Wethoudersconferentie minister
Toespraak | 10-09-2007 | Den Haag | Minister Camiel Eurlings
Alleen de uitgesproken tekst geldt.
Dames en heren,
De dis is hier vandaag rijk voorzien, maar er wordt ook meer dan
genoeg gedachtevoedsel wordt uitgeserveerd. We horen veel
inspirerends, maar wat er ook ter tafel komt - en dat bedoel ik
vanzelfsprekend niet letterlijk - het is duidelijk dat er in ons land
nog heel wat problemen op te lossen zijn.
Eén van de grootste problemen waar we in Nederland tegen aanlopen is
trage besluitvorming. Het duurt eindeloos lang voordat projecten echt
worden uitgevoerd, of ze nu liggen in de sfeer van ruimtelijke
ordening, mobiliteit of welke andere portefeuille ook. Dat breekt ons
op.
U, als wethouders, kent dit probleem ongetwijfeld uit uw eigen
praktijk. U hebt prachtige plannen bedacht waarmee u concrete
problemen wilt aanpakken, maar dan ineens wordt er een stokje voor
gestoken. Neem de recente uitspraak waarmee de Raad van State de
plannen om de A4 bij Leiderdorp te verbreden terugverwees naar de
tekentafel. Er zullen hier mensen in de zaal zitten die hun hoofd
hebben geschud. Aan alles was toch gedacht? Niet alleen de
doorstroming werd beter, er was ook aandacht voor luchtkwaliteit en
beperking van de geluidsoverlast. Natuurlijk, soms is extra onderzoek
nodig, maar door de uitspraak van de Raad verliezen we veel tijd en
blijft een reëel probleem voorlopig liggen.

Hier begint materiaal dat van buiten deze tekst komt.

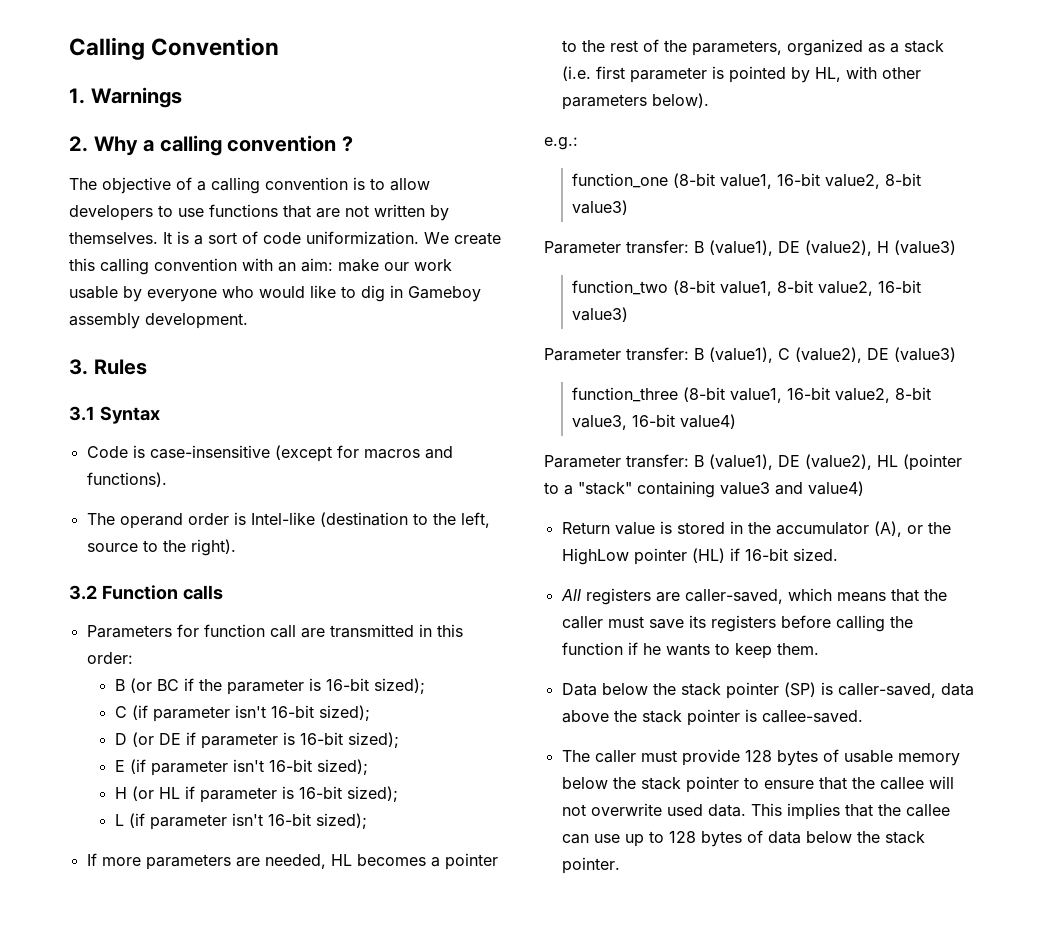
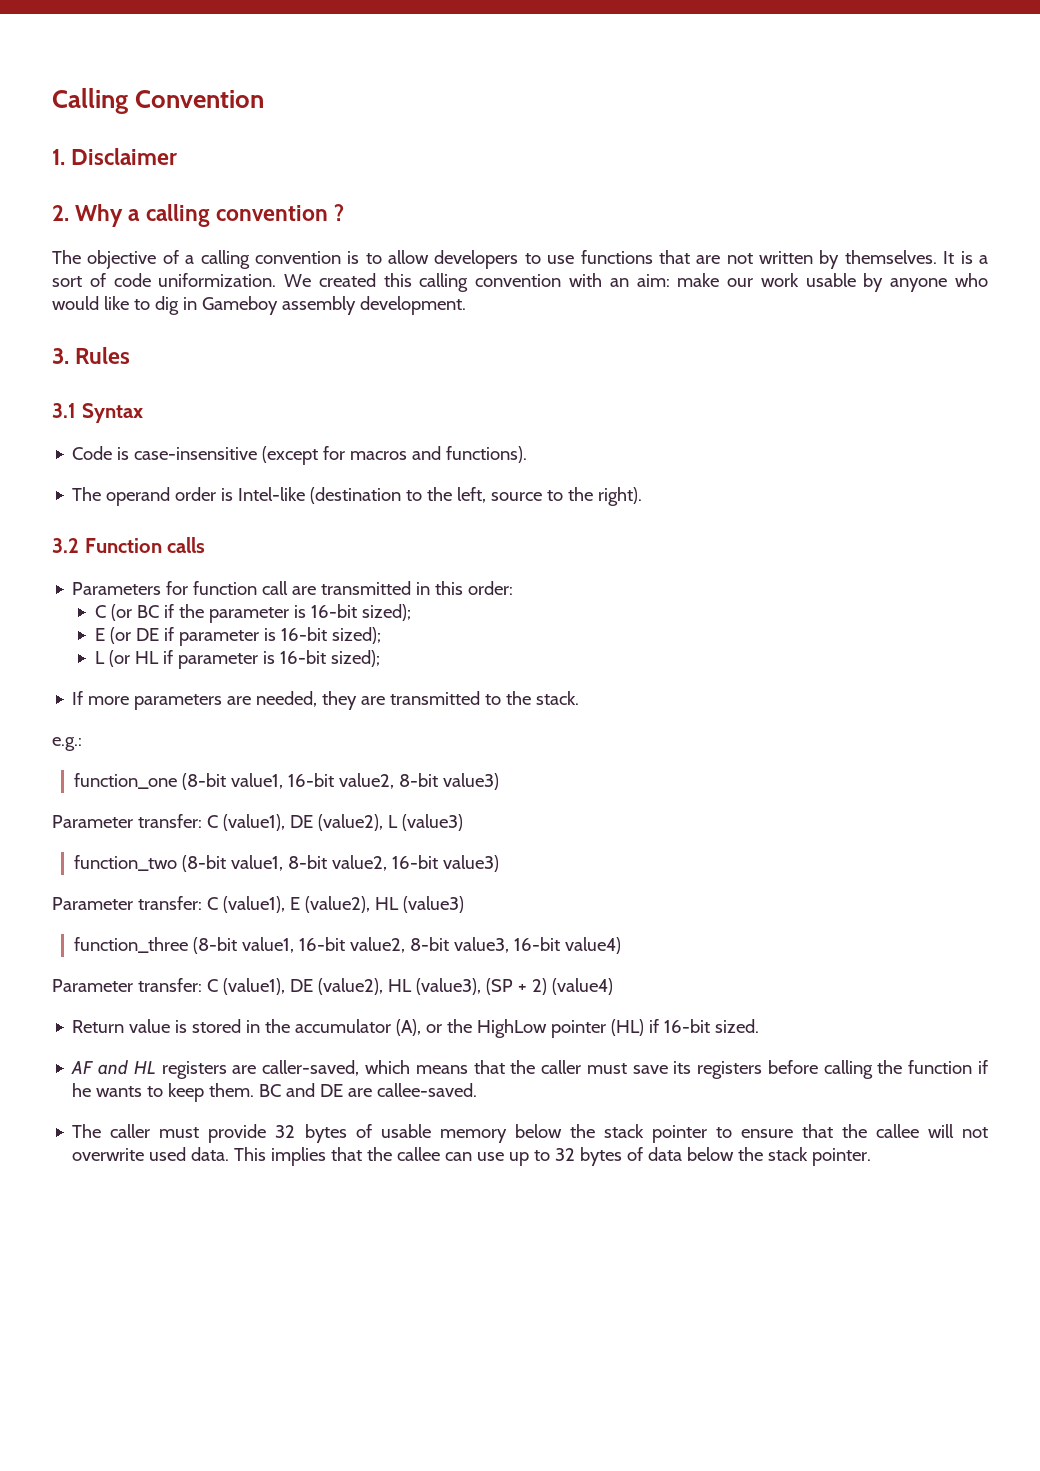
[90,87,182,108] Warnings -> [71,148,178,165] Disclaimer
[454,232,501,245] create -> [318,273,376,287] created
[147,289,217,302] everyone -> [890,278,948,292] anyone
[114,679,125,691] B -> [94,605,106,618] C
[114,705,370,722] [114,733,127,745] C (if parameter isn't 16-bit sized); // D -> [94,628,105,641] E
[114,759,368,776] [114,787,127,799] E (if parameter isn't 16-bit sized); // H -> [94,651,105,664] L
[114,813,367,830] // L (if parameter isn't 16-bit sized); -> (380, 658) none
[330,853,498,870] [561,39,944,56] [561,66,921,83] [561,93,709,110] HL becomes a pointer to the rest of the parameters, organized as a stack (i.e. first parameter is pointed by HL, with other parameters below). -> [322,691,580,710] they are transmitted to the stack.
[694,240,889,256] B (value1), DE (value2), H -> [206,814,398,831] C (value1), DE (value2), L
[694,347,889,363] B (value1), C (value2), DE -> [206,896,399,913] C (value1), E (value2), HL
[694,455,704,467] B -> [206,979,218,992] C
[903,454,962,471] [544,481,864,498] (pointer to a "stack" containing value3 and value4) -> [415,978,613,995] (value3), (SP + 2) (value4)
[560,589,581,601] All -> [71,1060,156,1075] AF and HL
[561,682,974,699] [561,709,757,726] // Data below the stack pointer (SP) is caller-saved, data above the stack pointer is -> [259,1083,373,1097] BC and DE are
[744,750,772,762] 128 -> [275,1125,296,1138] 32
[668,831,696,843] 128 -> [555,1148,576,1161] 32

In overleg met de regio heb ik daarom besloten naar een reparatie van
het Tracébesluit toe te werken. Dat scheelt in elk geval een half
jaar, vergeleken met het opstarten van een nieuwe procedure. Ik
waardeer de goede samenwerking met de regio op dit punt enorm. Ik vind
die een goed voorbeeld van de manier waarop we samen kunnen proberen
vaart te zetten achter de oplossing van problemen. Zo maken we korte
metten met trage besluitvorming.
Korte metten met trage besluitvorming maken is ook de gedachte achter
het Urgentieprogramma Randstad, waar dit kabinet toe heeft besloten.

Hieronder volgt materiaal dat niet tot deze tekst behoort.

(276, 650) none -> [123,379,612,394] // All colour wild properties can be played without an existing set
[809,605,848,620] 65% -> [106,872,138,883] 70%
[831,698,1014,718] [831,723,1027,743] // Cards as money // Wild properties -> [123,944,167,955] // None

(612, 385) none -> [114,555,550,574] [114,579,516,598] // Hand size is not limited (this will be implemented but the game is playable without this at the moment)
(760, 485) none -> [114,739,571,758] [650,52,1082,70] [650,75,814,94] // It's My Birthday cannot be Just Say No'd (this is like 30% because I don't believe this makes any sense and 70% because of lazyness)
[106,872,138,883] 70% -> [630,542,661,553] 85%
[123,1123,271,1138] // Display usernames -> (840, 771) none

Ik wil dat programma gebruiken als illustratie voor de manier waarop
we wat mij betreft in Nederland te werk moeten gaan om bestuurlijke
rompslomp te bestrijden. Laat ik de contouren van het programma nog
eens voor u schetsen.
Zoals u weet, willen we met het Urgentieprogramma knopen doorhakken,
zodat belangrijke projecten écht van de grond komen. Dat doen we
allereerst door te selecteren. We hebben 33 projecten in de Randstad
uitgekozen die geen langer uitstel dulden. Bestuurlijke slagkracht
betekent keuzes maken, al weten we dat andere problemen daardoor
misschien later kunnen worden aangepakt. Tijdens de zogeheten 100
dagen werd me vaak gezegd: neem gewoon een besluit, ook al is het niet
naar de zin van iedereen. Dat is beter dan blijven voortmodderen. En
zo is het: geen besluit is ook een besluit, maar wel het slechtst
mogelijke.
Behalve selectie is samenhang belangrijk. Het Urgentieprogramma moet
de samenhang in de Randstad versterken. Deelprojecten staan niet los
van elkaar. Komen er in Almere 60.000 woningen bij, dan gaat dat niet
zonder wegen en rails aan te leggen, voor recreatieve voorzieningen en
groene longen te zorgen, en werkgelegenheid in de buurt te scheppen om
woon-werkverkeer over langere afstanden te voorkomen. We werken aan
deelprojecten door ze op het niveau van de Randstad te bekijken. We
moeten verder kijken dan onze neus lang is.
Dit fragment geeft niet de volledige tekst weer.